Entertainment

The War With Grandpa draws battle lines between feuding generations in director Tim Hill's slapdash family comedy

The War With Grandpa: Robert De Niro as Ed Marino, Christopher Walken as Jerry and Cheech Marin as Danny
The War With Grandpa: Robert De Niro as Ed Marino, Christopher Walken as Jerry and Cheech Marin as Danny The War With Grandpa: Robert De Niro as Ed Marino, Christopher Walken as Jerry and Cheech Marin as Danny

THE WAR WITH GRANDPA (PG, 94 mins) Comedy/Drama/Romance. Robert De Niro, Oakes Fegley, Uma Thurman, Rob Riggle, Laura Marano, Poppy Gagnon, Christopher Walken, Cheech Marin, Jane Seymour. Director: Tim Hill.

Released: March 19 (streaming exclusively on Amazon Prime Video)

BATTLE lines are drawn between feuding generations in director Tim Hill's slapdash family-oriented comedy.

Based on Robert Kimmel Smith's children's book, The War With Grandpa contrives a ridiculous conflict between a petulant six grader and the oldest member of the clan, who agree to resolve differences with Home Alone-style booby traps and pranks that predictably spiral out of control.

Tom J Astle and Matt Ember's simplistic script conceals a couple of decent chuckles between swathes of broad slapstick, which includes an airborne Santa Claus and a barely-running gag involving a traffic cop who is repeatedly in the wrong place at the wrong time.

Two-time Oscar winner Robert De Niro dusts off his intimidating patriarch from Meet The Fockers and is squandered as the crotchety old coot at the centre of the conflict.

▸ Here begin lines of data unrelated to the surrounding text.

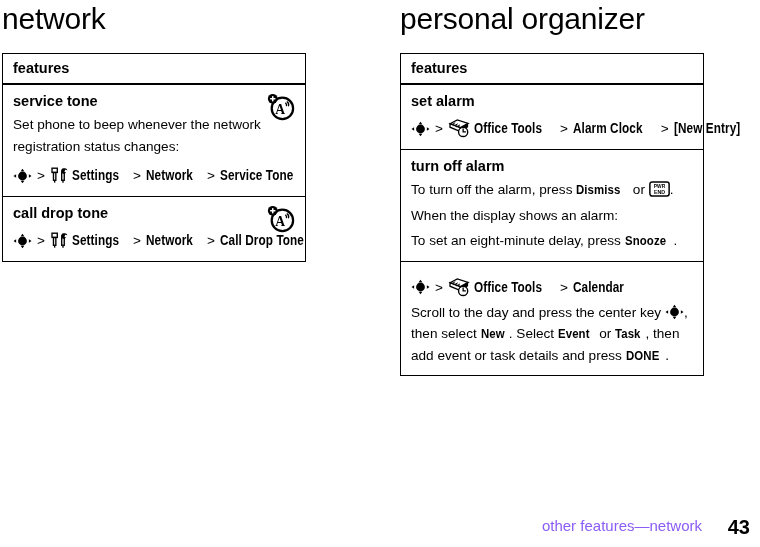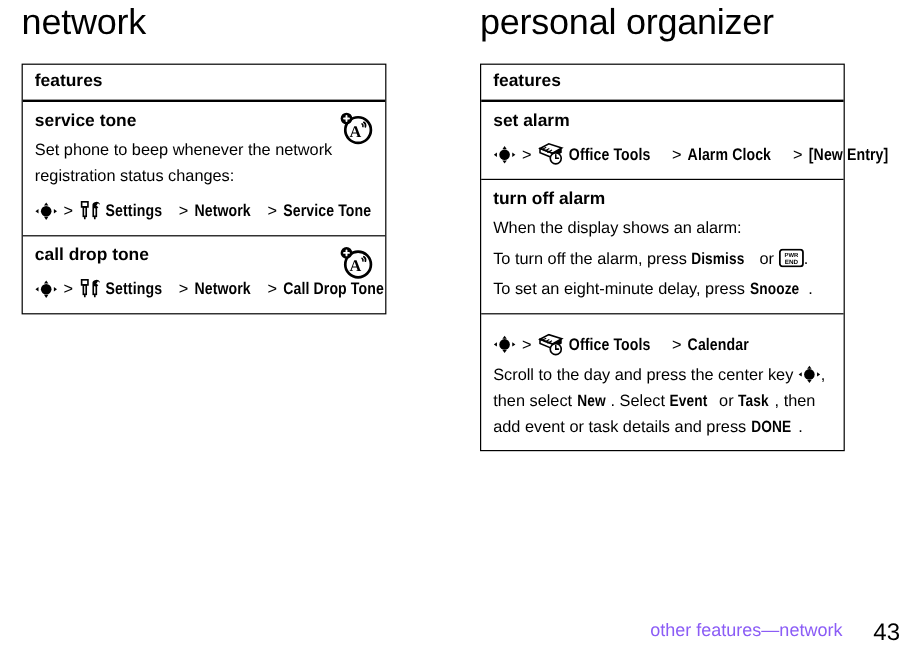"network" .col-left { margin-left: 16px -> none }
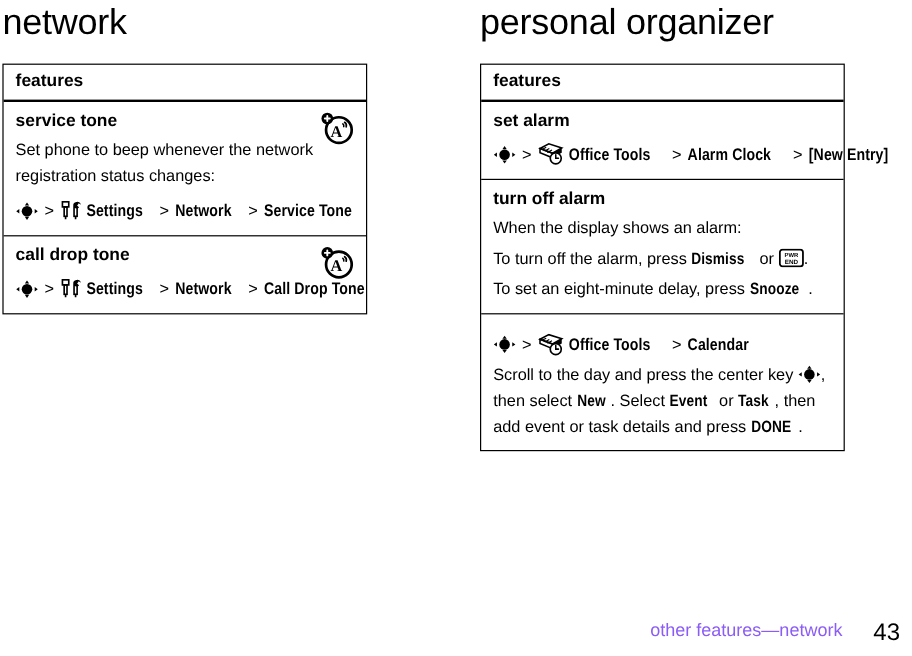"When the display shows an" p.feature-body { order: before "To turn off the alarm," -> after "To turn off the alarm," }
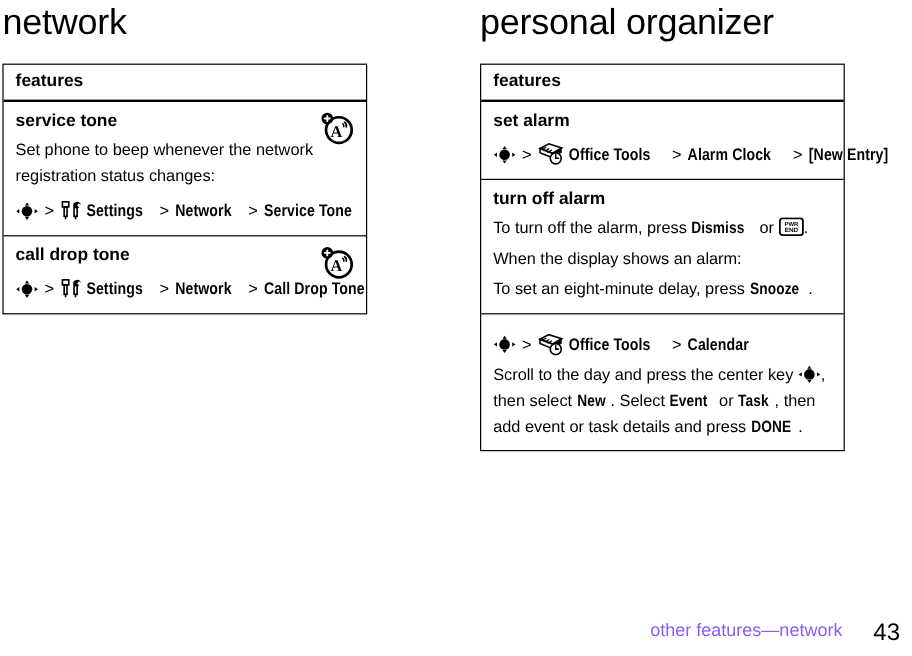"43" .footer-page { font-weight: normal -> bold }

Co-stars Christopher Walken, Cheech Marin and Jane Seymour should feel equally aggrieved, sidelined for long stretches then forced to sacrifice their dignity in a preposterous set-piece game of dodgeball at a trampoline park that will supposedly draw a line under hostilities.

Generous drizzles of sticky sentiment sweeten a predictable second half.

After an unfortunate first date with a self-checkout till at a grocery store, cantankerous widower Ed Marino (De Niro) faces pressure from his daughter Sally (Uma Thurman) to accept he can no longer take care of himself.

She tries to persuade him to move in with her architect husband Arthur (Rob Riggle) and their three children, Peter (Oakes Fegley), Mia (Laura Marano) and Jenny (Poppy Gagnon), but Ed is resistant.

"Fish and relatives stink after three days," he mithers.

Eventually Ed relents and he moves into grandson's Peter's bedroom, which relegates the disgruntled pre-teen to the attic. Peter deeply resents the hasty relocation to "the creepy place full of spiders and mice" and he declares war on his grandfather.

The old man warns Peter about the consequences – "Even if you win, everybody gets hurt" – but the youngster persists and Ed draws up two rules of engagement: no collateral damage to civilians or their property and no telling.

Flanked by good friends Danny (Marin) and Jerry (Walken) and new acquaintance Diane (Seymour), Ed teaches his scheming grandson long overdue lessons in tolerance and understanding.

The War With Grandpa groans and creaks almost as much as Peter's furniture after Ed removes the screws from his desk and bed.

Fegley has natural likeability but he milks only fitful trickles of compassion for a displaced hero, who behaves like a spoilt brat at every turn. Thurman is wasted, like so many of the cast, but gamely flings herself into the melee.

Thankfully it only takes around 90 minutes for director Hill to call a ceasefire.